Just Taxes Blog by ITEP

In Most States, the Tax Code Makes Inequality Worse

January 9, 2024

The vast majority of state and local tax systems are upside-down, with the wealthy paying a far lesser share of their income in taxes than low- and middle-income families. Yet a few states have made strides to buck that trend and have tax codes that are somewhat progressive and therefore do not worsen inequality. Those are the high-level findings of the latest edition of our flagship Who Pays? report – the only distributional analysis of tax systems in all 50 states and the District of Columbia.

The overall regressivity in state and local tax codes is in large part the result of weak or nonexistent personal income taxes in many states. In those states, much of the income of the very wealthy avoids tax altogether, and there is a larger reliance on more regressive taxes like sales and excise taxes. Meanwhile, progressivity at the bottom of state and local tax codes is being largely driven by strong, refundable credits, like Child Tax Credits and Earned Income Tax Credits.

Here are some of the other important takeaways in this 7th edition of Who Pays?:

  • Tax systems in 44 states exacerbate inequality by making incomes more unequal after collecting state and local taxes, while systems in six states plus D.C. reduce inequality.
  • On average, the lowest-income 20 percent of taxpayers face a state and local tax rate nearly 60 percent higher than the top 1 percent of households. The nationwide average effective state and local tax rate is 11.4 percent for the lowest-income 20 percent of individuals and families, 10.5 percent for the middle 20 percent, and 7.2 percent for the top 1 percent.
  • In all, 41 states tax the top 1 percent less than every other income group. Similarly, 42 tax the top 1 percent less than the bottom 20 percent, and 46 tax the top 1 percent less than the middle 20 percent.
  • Most (35) states tax their poorest residents at a higher rate than any other group.
  • The 10 most regressive states are (in order of most to least regressive): Florida, Washington, Tennessee, Pennsylvania, Nevada, South Dakota, Texas, Illinois, Arkansas, Louisiana.
  • The 10 least regressive jurisdictions are (starting with least): D.C., Minnesota, Vermont, New York, California, New Jersey, Maine, Massachusetts, New Mexico, Oregon. (The first seven of these have tax systems that are not regressive and therefore do not worsen inequality.)

A mix of recent policy changes have worsened, or alleviated, regressivity in state tax systems depending on the choices made by lawmakers. This edition of Who Pays? includes 34 alternative analyses that show what the distribution of some states’ taxes would look like if certain policy changes had not been made, as well as what they would look like today if future planned changes had already taken effect.

Some of these changes are dramatically reshaping the landscape of state tax law.

For instance, by undoing a 2020 voter-approved tax increase on the wealthy and then cutting income taxes instead, Arizona’s recent changes have led it to drop to 13th most regressive from what would have been 27th—had the voters’ will been heeded and no further tax changes made. And a flurry of tax cuts enacted since 2017 have dropped Kentucky to 17th most regressive from 30th. Tax cutting in the Bluegrass state is ongoing and, if fully implemented, will eventually drop Kentucky to 8th most regressive.

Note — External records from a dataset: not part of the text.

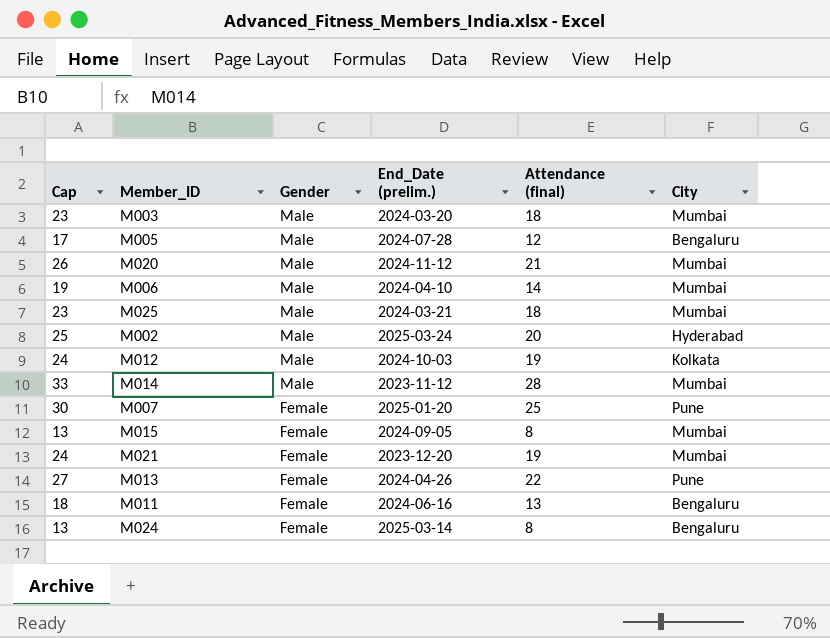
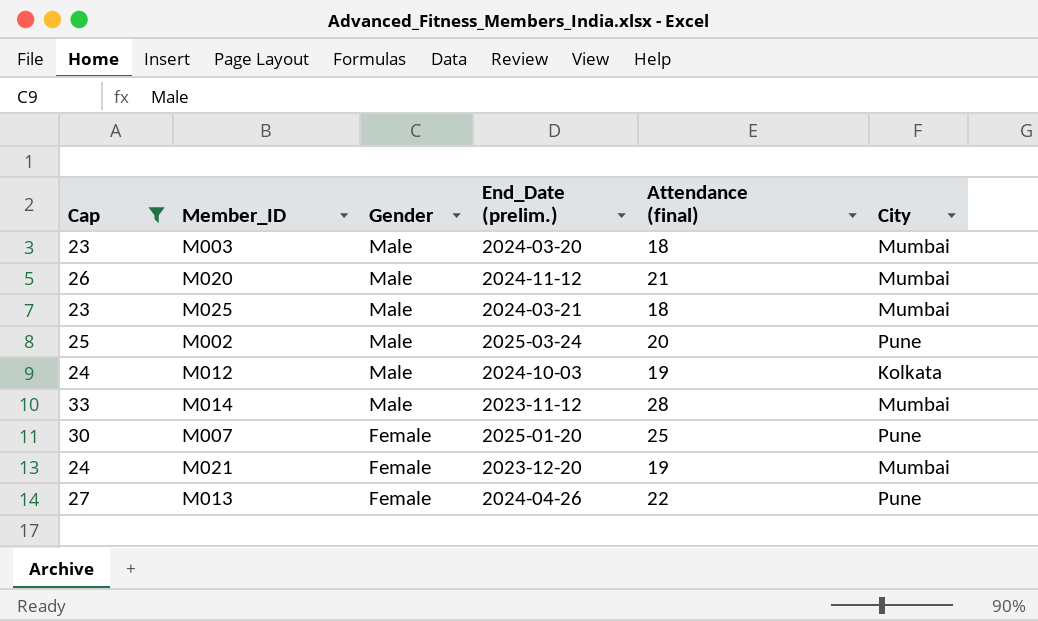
filter: none -> Cap >= 23
M002 | City: Hyderabad -> Pune

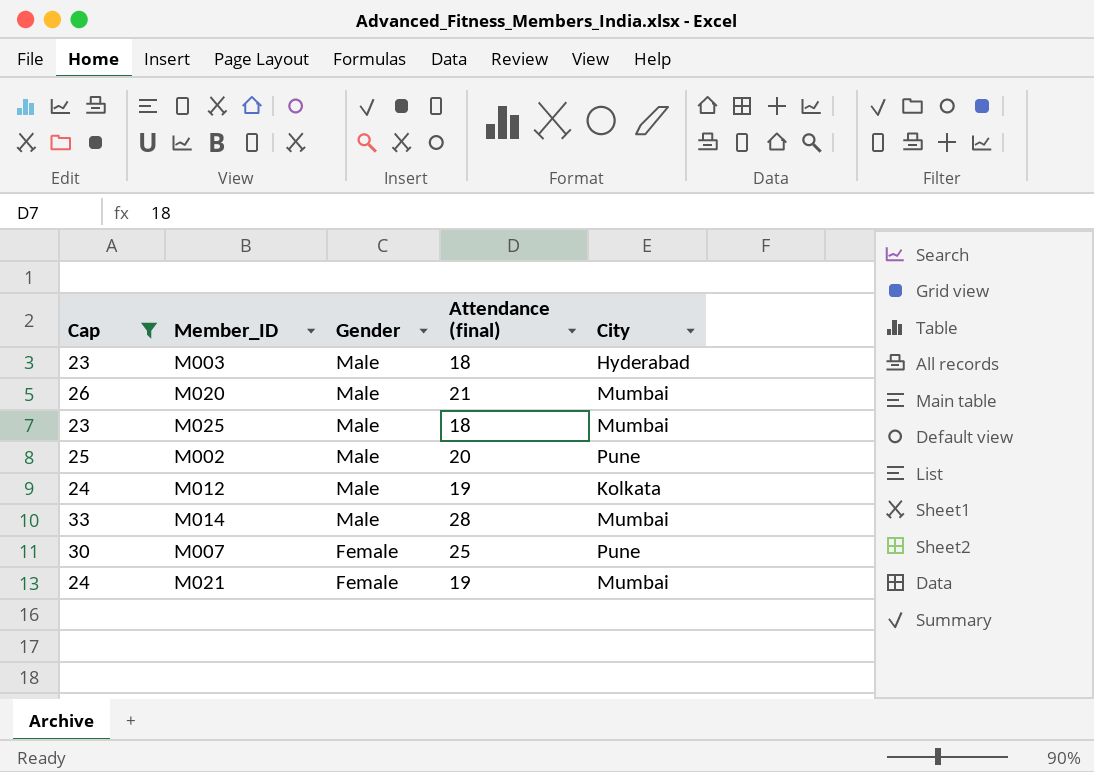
column End_Date (prelim.) | position: 4 -> none
row M013: 27 | Female | 2024-04-26 | 22 | Pune -> none
M003 | City: Mumbai -> Hyderabad

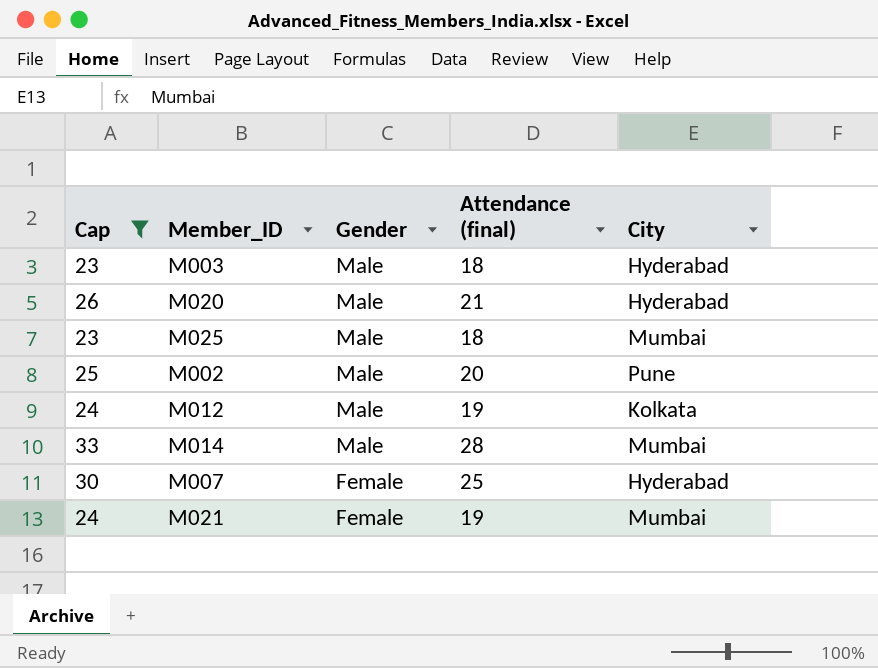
M020 | City: Mumbai -> Hyderabad
M007 | City: Pune -> Hyderabad

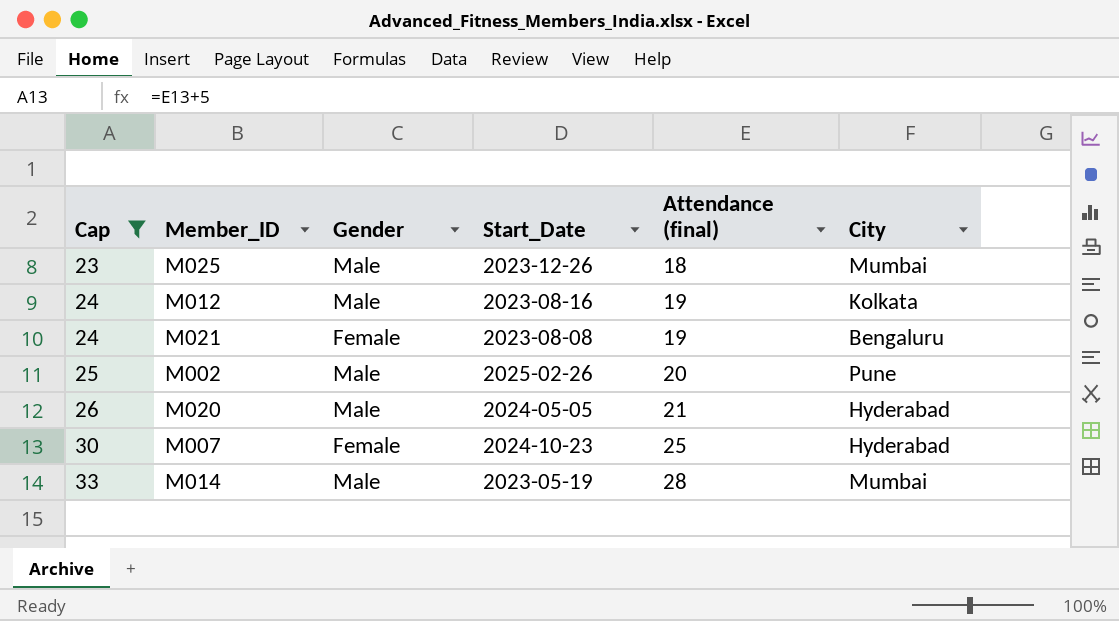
row order: Gender descending -> Cap ascending
column Start_Date | position: none -> 4
row M003: 23 | Male | 18 | Hyderabad -> none
M021 | City: Mumbai -> Bengaluru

On the other side of the coin, Massachusetts has risen to 8th least regressive from 18th, thanks to its 2022 voter-approved tax increase on high-income households and 2023 expansions of refundable tax credits for low- and moderate-income families. And New Mexico since 2018 has risen to the 9th least regressive from 27th after a range of progressive tax changes, including a new Child Tax Credit, an expansion to the Earned Income Tax Credit, and tax increases on capital gains and top incomes.

The findings in Who Pays? clearly show that there is a lot of room for improvement in state tax policy, and state lawmakers have many options to make their tax systems more equitable. The analysis also confirms that the policy choices lawmakers make each year have profound consequences for families’ lives, due to their impact on the fairness of the tax code and the ability to raise enough revenue to adequately fund critical public services like schools, health care, transportation infrastructure, and more.